History Collection says that Mary Ann Cotton was in the midst of death and tragedy almost from the day she was born, but to be fair, that was in 1834, and the same thing could be said of almost all Victorian Britons. In spite of that early tragedy, she seemed to have a promising career ahead of her, first as a nurse, then a dressmaker. And here's where things get a little shady, because documentation wasn't the most reliable at the time. By 1864, six of her nine children were dead. Did she kill some or all of them? Quite possibly. But the following year, she committed her first known murder.

That was the murder of her first husband, William Mowbray. She collected on his insurance policy, and by the time she married No. 2, George Ward, two more of her children were dead. Ward died in 1866. Her next husband, James Robinson, booted her out of the house when he caught her stealing money and pawning his possessions.

Next was the widower Frederick Cotton, who died mysteriously in 1871, then Joseph Nattrass, who died in 1872. More and more of her children and stepchildren died along the way, and it wasn't until she told a parish official that a current stepson would soon "go like all the rest," that the deaths surrounding her started to be investigated in earnest. Mary Ann Cotton went on trial in March of 1873, was found guilty, and hanged the same month.
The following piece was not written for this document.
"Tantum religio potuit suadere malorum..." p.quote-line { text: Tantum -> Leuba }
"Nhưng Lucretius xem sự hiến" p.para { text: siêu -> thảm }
Catherine Flannagan and Margaret Higgins

Catherine Flannagan (right) and Margaret Higgins were sisters living in the slums of Victorian-era Liverpool. At that time, one of the ultimate insults of a life of poverty was considered the indignity of a pauper's burial. In order to give even the poorest of England's residents a chance at a decent burial, so-called "burial societies" were set up. It was basically insurance: Customers would pay in a few pence at a time, and when someone died, the money in the accounts would be used to pay for their funeral.
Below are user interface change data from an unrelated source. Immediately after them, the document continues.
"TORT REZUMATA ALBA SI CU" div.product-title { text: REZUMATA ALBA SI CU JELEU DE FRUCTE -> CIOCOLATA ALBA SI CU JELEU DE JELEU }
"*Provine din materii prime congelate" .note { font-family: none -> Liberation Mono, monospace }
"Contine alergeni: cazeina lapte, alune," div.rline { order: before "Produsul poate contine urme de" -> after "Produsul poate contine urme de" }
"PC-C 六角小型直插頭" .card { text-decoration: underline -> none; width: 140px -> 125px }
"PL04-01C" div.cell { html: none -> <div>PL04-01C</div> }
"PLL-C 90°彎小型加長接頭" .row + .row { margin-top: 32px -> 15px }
Flannagan and Higgins realized that if enough people close to them who had joined a burial society died — and the two of them then kept their relatives' funerals cheap — they could rake in scores of cash. Criminal lawyer and historian Angela Brabin says (via History Today/Index Articles) that while it was the murder of Margaret's husband, Thomas Higgins, that eventually got the sisters hanged, their murder-for-money scheme went way beyond that. 
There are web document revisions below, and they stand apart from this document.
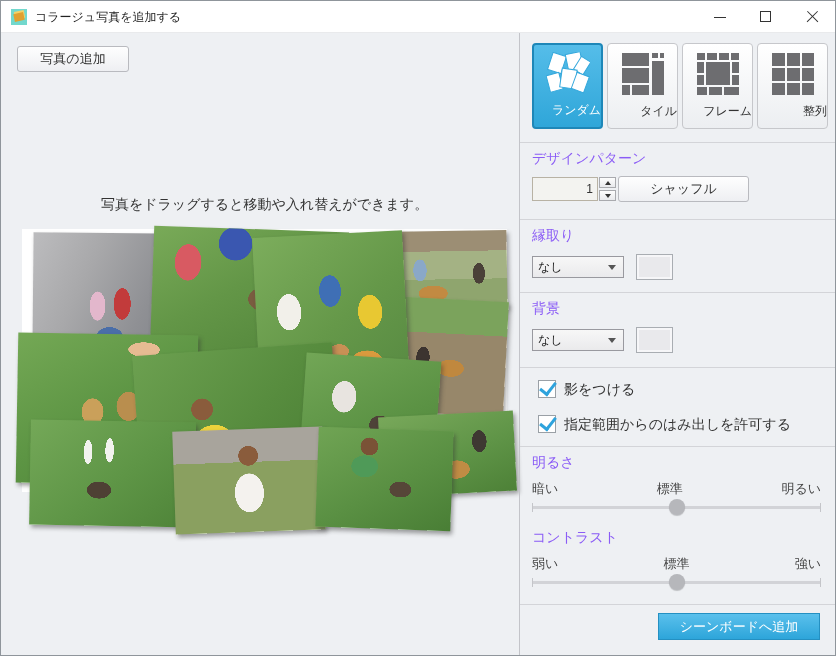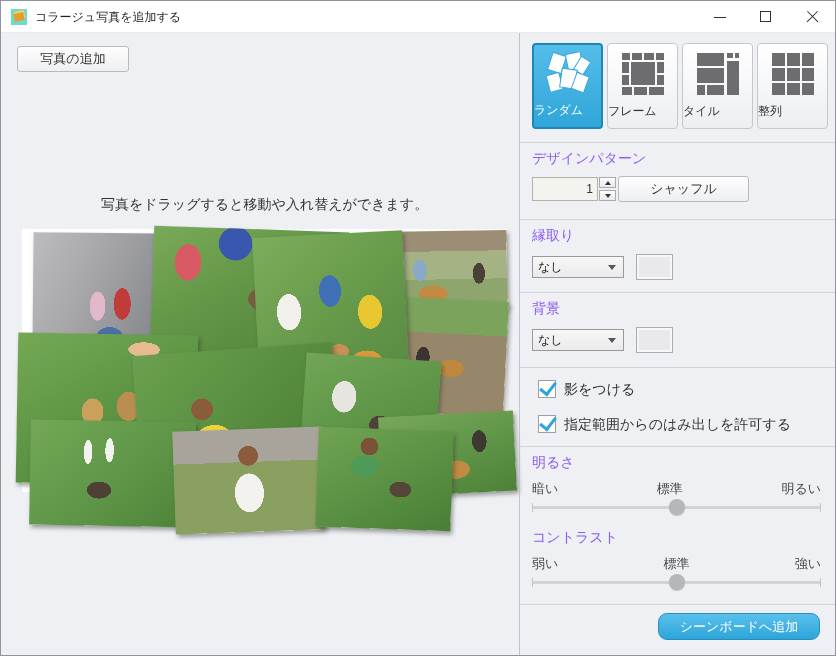"ランダム" .layout-btn .layout-label { text-align: left -> right }
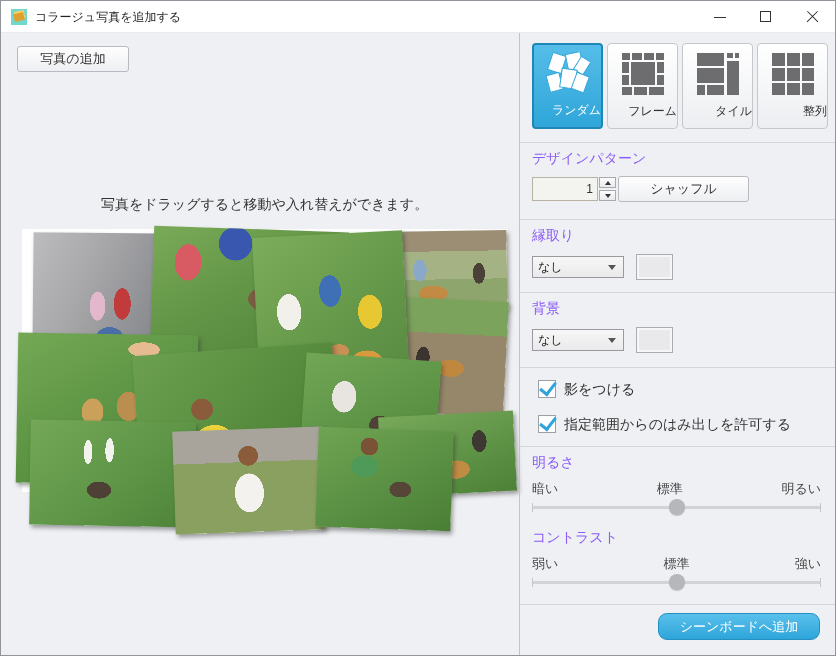"フレーム" div.layout-btn { order: before "タイル" -> after "タイル" }
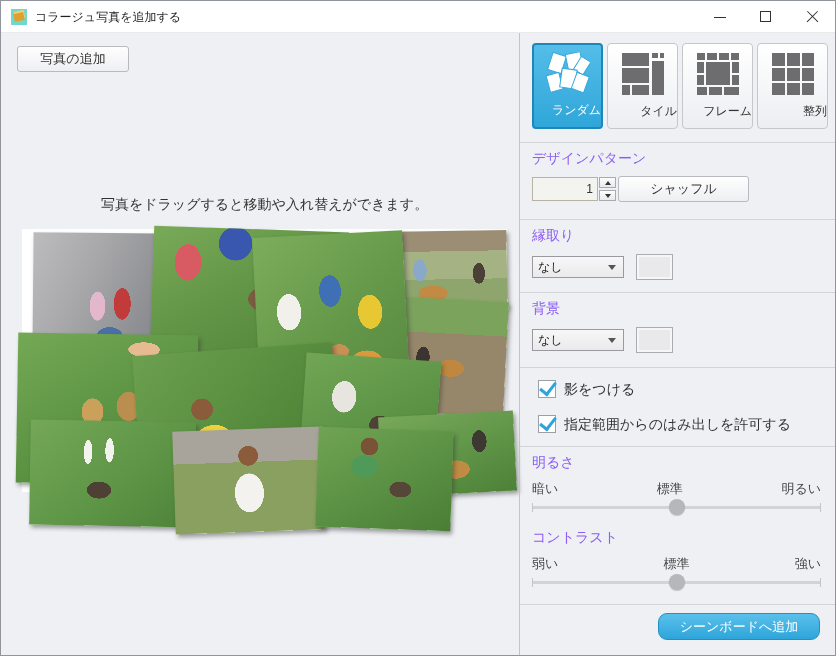"シーンボードへ追加" .cta-btn { border-radius: 9px -> 0 }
Thomas's daughter, Mary, died about a month after he and Margaret were married, and when he also died — in spite of being in the peak of health — his brother pushed for an investigation. Three bodies — including Flannagan's son, Mary Higgins, and another young lodger — were exhumed, examined, and found to have died from arsenic overdoses. The recipients of their insurance policies and burial society money? Catherine Flannagan and Margaret Higgins. According to the BBC, it's estimated they killed around 17 people before their 1884 execution.